His father Ed Turner came off a hardscrabble farm in Sumner, Miss., and entered the billboard business. In pursuit of ambition he moved the family from Cincinnati to Savannah when Ted was nine. Almost immediately Ted was shipped off to Georgia Military Academy, just outside Atlanta. He arrived six weeks after the school year started, the last entrant to his class, with an alien accent; he knew trouble was ahead, and came out fighting. Thus began a pugilistic attitude that lasted into adulthood. Turner was all the more motivated to establish his virility with his fists because he found no glory on the playing field: he tried football, basketball and baseball and was lackluster at each. He finally turned to a sport that required no special physical talent, just brains, determination and nerve. Ted Turner soon became known as the Capsize Kid, a fanatic sailor. He took crazy chances and rarely won, but he loved the competitive frenzy.

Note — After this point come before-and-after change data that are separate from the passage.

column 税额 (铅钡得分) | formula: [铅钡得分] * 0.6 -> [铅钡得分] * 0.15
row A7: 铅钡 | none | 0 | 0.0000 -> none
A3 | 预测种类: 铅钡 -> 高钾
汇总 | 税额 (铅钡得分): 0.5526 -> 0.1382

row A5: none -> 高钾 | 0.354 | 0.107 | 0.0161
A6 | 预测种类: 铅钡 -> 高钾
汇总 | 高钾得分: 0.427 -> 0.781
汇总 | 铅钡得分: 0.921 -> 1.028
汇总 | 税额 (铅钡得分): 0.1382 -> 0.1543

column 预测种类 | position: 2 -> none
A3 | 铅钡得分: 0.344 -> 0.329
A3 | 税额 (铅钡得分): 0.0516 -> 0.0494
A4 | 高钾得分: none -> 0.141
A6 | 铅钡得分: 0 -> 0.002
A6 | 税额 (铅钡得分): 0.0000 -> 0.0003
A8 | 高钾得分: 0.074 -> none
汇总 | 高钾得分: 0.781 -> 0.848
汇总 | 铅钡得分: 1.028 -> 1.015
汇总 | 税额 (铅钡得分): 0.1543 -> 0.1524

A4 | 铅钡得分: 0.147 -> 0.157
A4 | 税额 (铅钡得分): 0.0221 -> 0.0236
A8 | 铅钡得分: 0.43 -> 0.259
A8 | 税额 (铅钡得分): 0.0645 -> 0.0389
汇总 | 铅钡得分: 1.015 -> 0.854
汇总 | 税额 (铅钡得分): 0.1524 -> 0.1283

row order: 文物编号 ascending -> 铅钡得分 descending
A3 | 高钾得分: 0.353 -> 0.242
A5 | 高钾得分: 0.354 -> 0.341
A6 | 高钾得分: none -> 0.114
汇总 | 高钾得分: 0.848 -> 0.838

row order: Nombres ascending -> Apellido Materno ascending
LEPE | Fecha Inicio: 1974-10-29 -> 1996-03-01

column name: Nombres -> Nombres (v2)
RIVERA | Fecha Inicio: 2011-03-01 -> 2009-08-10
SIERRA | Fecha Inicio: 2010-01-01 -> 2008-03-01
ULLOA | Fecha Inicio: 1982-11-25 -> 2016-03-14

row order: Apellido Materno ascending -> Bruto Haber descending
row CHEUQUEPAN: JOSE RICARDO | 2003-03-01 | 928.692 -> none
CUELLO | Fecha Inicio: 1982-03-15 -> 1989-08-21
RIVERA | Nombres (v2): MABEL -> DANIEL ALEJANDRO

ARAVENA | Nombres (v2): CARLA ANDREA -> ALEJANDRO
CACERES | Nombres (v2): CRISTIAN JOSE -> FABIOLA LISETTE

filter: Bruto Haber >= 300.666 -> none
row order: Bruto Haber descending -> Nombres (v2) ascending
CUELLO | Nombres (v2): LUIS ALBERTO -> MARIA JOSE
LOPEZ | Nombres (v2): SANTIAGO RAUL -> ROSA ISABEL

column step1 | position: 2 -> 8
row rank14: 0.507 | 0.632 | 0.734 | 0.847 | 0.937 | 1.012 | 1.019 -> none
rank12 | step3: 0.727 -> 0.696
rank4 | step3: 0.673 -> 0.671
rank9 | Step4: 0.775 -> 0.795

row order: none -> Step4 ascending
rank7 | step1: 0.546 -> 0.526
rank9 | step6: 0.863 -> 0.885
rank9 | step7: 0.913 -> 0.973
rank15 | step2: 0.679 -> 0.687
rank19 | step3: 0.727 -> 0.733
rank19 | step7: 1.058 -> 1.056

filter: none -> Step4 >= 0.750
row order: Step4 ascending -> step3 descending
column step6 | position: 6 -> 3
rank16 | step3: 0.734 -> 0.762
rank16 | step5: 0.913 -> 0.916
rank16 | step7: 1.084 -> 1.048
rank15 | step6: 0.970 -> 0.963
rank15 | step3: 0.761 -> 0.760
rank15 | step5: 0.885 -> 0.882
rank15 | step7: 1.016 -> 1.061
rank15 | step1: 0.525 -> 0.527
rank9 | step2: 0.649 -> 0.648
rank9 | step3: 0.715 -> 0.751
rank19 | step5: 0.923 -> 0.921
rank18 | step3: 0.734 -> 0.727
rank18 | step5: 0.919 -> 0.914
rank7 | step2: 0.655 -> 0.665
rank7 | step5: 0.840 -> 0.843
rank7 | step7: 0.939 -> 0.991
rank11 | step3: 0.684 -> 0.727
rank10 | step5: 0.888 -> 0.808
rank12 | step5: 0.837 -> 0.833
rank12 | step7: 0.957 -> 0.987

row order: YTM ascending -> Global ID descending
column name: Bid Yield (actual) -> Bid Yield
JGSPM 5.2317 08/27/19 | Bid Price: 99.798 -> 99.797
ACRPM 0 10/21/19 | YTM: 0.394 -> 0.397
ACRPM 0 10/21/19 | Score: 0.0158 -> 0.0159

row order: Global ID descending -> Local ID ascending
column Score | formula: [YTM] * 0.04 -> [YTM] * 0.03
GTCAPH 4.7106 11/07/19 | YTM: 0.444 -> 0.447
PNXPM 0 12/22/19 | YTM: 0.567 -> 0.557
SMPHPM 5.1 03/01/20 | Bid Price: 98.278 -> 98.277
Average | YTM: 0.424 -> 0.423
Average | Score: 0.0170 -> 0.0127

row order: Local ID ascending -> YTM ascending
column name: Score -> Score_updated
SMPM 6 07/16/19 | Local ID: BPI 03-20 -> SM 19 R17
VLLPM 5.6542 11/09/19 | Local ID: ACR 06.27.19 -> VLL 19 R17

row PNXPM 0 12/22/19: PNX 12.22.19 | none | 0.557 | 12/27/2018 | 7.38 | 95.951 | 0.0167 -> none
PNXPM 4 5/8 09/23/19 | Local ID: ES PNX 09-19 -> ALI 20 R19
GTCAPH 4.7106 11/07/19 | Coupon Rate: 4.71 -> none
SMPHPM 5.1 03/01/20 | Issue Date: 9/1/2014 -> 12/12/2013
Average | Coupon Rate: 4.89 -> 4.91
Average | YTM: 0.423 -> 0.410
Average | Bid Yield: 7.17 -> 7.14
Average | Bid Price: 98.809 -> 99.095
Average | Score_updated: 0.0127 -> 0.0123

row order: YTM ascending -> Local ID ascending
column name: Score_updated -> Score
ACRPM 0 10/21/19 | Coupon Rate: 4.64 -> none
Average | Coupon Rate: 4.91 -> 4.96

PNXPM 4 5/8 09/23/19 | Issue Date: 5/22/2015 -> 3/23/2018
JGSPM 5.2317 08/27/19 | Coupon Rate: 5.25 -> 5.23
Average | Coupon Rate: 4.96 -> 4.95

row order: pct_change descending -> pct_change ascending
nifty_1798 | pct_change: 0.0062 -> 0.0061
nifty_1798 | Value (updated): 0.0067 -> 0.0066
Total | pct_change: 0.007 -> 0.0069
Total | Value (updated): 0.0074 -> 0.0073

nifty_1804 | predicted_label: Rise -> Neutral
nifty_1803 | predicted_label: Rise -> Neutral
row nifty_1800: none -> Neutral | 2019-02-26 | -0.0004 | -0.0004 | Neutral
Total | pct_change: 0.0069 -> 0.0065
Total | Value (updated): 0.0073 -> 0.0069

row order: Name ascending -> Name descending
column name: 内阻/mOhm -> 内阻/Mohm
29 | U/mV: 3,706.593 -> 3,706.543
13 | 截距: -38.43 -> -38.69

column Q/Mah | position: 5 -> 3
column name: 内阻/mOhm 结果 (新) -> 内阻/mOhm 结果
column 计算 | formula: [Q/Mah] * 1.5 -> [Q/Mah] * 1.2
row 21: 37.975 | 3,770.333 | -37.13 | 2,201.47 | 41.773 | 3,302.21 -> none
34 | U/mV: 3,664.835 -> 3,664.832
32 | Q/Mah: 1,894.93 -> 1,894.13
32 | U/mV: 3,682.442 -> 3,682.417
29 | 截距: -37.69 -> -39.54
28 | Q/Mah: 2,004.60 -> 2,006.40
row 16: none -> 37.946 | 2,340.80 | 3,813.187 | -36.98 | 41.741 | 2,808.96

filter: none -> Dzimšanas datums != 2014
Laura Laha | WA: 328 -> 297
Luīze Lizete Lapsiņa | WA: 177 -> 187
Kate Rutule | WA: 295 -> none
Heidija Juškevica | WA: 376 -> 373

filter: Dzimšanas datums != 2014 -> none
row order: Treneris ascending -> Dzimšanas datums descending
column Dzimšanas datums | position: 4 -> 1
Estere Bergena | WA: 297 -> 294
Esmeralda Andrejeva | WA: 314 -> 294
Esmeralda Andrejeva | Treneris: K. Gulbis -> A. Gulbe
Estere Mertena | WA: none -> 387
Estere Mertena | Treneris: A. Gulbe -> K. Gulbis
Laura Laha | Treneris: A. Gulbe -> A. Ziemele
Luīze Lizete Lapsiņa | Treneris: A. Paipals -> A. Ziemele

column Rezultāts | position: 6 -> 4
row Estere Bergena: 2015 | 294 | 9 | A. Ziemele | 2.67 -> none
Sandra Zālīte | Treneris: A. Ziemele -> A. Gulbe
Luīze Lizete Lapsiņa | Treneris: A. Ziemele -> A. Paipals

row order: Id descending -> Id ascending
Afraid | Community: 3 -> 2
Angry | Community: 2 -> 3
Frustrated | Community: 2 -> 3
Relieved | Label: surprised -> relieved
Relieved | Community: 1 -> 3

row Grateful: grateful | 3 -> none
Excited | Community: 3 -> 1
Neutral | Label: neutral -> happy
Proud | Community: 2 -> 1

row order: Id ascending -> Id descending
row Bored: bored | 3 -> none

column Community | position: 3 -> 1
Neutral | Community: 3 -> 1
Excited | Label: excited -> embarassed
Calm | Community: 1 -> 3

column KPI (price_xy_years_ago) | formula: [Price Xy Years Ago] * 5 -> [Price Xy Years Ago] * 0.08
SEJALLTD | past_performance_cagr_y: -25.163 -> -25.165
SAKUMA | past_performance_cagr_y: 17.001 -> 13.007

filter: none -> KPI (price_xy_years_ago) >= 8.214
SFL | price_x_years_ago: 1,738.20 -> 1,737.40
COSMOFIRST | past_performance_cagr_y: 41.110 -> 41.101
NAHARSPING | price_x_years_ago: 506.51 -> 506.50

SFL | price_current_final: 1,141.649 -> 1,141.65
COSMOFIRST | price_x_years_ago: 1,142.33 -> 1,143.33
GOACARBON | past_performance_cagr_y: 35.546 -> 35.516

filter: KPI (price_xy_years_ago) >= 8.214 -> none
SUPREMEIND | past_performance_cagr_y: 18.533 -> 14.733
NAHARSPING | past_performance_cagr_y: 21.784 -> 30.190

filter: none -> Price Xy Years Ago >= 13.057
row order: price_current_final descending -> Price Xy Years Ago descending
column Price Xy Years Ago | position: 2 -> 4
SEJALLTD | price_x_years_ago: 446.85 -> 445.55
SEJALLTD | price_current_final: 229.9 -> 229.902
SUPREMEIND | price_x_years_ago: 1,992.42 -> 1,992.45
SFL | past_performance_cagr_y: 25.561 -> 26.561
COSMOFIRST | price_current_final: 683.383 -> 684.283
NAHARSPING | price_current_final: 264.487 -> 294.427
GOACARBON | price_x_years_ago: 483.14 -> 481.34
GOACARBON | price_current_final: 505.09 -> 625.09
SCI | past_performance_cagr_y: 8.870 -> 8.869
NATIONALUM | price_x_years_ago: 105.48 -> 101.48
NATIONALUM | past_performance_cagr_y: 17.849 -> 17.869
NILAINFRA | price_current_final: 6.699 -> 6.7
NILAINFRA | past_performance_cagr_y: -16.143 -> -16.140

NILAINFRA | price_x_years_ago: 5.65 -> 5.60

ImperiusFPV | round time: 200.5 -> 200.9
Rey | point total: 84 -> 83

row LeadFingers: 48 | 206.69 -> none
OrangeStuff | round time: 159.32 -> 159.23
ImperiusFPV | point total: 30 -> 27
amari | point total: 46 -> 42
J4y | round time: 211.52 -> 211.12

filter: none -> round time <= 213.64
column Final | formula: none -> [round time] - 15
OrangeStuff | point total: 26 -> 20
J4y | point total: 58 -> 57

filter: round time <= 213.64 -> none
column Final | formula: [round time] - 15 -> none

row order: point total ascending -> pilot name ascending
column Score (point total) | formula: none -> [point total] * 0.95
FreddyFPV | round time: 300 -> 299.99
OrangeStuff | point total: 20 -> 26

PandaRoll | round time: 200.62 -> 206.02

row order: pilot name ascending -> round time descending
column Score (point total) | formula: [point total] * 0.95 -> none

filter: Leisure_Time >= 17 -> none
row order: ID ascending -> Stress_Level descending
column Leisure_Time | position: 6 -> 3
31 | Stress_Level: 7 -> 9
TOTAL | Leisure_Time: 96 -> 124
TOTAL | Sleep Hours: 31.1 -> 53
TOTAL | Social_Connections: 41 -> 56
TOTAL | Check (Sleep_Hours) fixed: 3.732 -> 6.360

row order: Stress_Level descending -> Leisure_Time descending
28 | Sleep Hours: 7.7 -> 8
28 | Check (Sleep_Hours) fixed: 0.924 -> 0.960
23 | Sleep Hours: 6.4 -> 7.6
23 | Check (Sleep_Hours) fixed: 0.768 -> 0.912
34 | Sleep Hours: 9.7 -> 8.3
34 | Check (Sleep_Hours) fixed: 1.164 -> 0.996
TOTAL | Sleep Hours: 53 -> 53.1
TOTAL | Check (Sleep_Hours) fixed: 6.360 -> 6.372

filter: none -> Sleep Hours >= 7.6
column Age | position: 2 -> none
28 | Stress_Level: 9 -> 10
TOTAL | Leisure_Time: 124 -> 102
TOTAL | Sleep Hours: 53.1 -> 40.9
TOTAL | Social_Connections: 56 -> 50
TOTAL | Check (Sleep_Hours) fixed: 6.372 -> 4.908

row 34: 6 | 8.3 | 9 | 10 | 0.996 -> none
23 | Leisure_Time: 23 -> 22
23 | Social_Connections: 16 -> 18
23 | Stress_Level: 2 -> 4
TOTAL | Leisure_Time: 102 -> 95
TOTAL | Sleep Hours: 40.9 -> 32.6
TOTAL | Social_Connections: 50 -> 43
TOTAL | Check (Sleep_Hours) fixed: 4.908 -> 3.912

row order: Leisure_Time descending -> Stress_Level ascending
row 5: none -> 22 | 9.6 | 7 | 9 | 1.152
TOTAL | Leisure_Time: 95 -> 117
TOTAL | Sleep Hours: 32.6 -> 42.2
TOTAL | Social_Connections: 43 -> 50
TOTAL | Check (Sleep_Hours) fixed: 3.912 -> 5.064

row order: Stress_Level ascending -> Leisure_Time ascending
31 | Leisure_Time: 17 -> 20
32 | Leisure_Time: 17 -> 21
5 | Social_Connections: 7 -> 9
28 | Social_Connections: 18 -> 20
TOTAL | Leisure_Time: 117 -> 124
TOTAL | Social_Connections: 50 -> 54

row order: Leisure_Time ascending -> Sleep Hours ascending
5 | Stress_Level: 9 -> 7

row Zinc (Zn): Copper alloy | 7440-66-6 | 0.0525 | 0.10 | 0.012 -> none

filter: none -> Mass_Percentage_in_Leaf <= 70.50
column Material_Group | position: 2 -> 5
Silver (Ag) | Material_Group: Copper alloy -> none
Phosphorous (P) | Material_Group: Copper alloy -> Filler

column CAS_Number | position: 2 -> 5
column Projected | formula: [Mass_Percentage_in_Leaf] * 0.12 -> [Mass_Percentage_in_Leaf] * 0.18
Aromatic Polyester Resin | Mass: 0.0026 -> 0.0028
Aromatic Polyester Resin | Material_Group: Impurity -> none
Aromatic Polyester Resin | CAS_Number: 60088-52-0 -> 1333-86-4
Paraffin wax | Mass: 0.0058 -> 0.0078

Life was strict, punishment swift and reward restrained at home as at military school, though father and son were close. Ed occasionally used a wire coathanger "to get my attention," Ted recalls. He was assigned onerous chores to earn his pocket money, and by his late teens his father charged him rent during summer vacations. For Ted's graduation from his second military academy, the McCallie School in Chattanooga, Tenn., Ed Turner offered an enticing but booby-trapped present: a share of the cost of a Lightning-class sailboat. The rest was to come from Ted's savings, and would, his father knew, take virtually every cent the boy had.
For college Ted wanted to go to the U.S. Naval Academy at Annapolis. His father insisted on the Ivy League. Rejected by Harvard, Ted went off to Brown to study the Greek classics whose mythical and historic heroes had inspirited him as a teenager. His father again disapproved and sent a long, literate but contemptuous letter. It said, "I am appalled, even horrified, that you have adopted classics as a major. As a matter of fact, I almost puked on the way home today ... I am a practical man, and for the life of me I cannot possibly understand why you should wish to speak Greek ... I have read, in recent years, the deliberations of Plato and Aristotle, and was interested to learn that the old bastards had minds which worked very similarly to the way our minds work today. I was amazed that they had so much time for deliberating and thinking, and was interested in the kind of civilization that would permit such useless deliberation ... I think you are rapidly becoming a jackass, and the sooner you get out of that filthy atmosphere, the better it will suit me."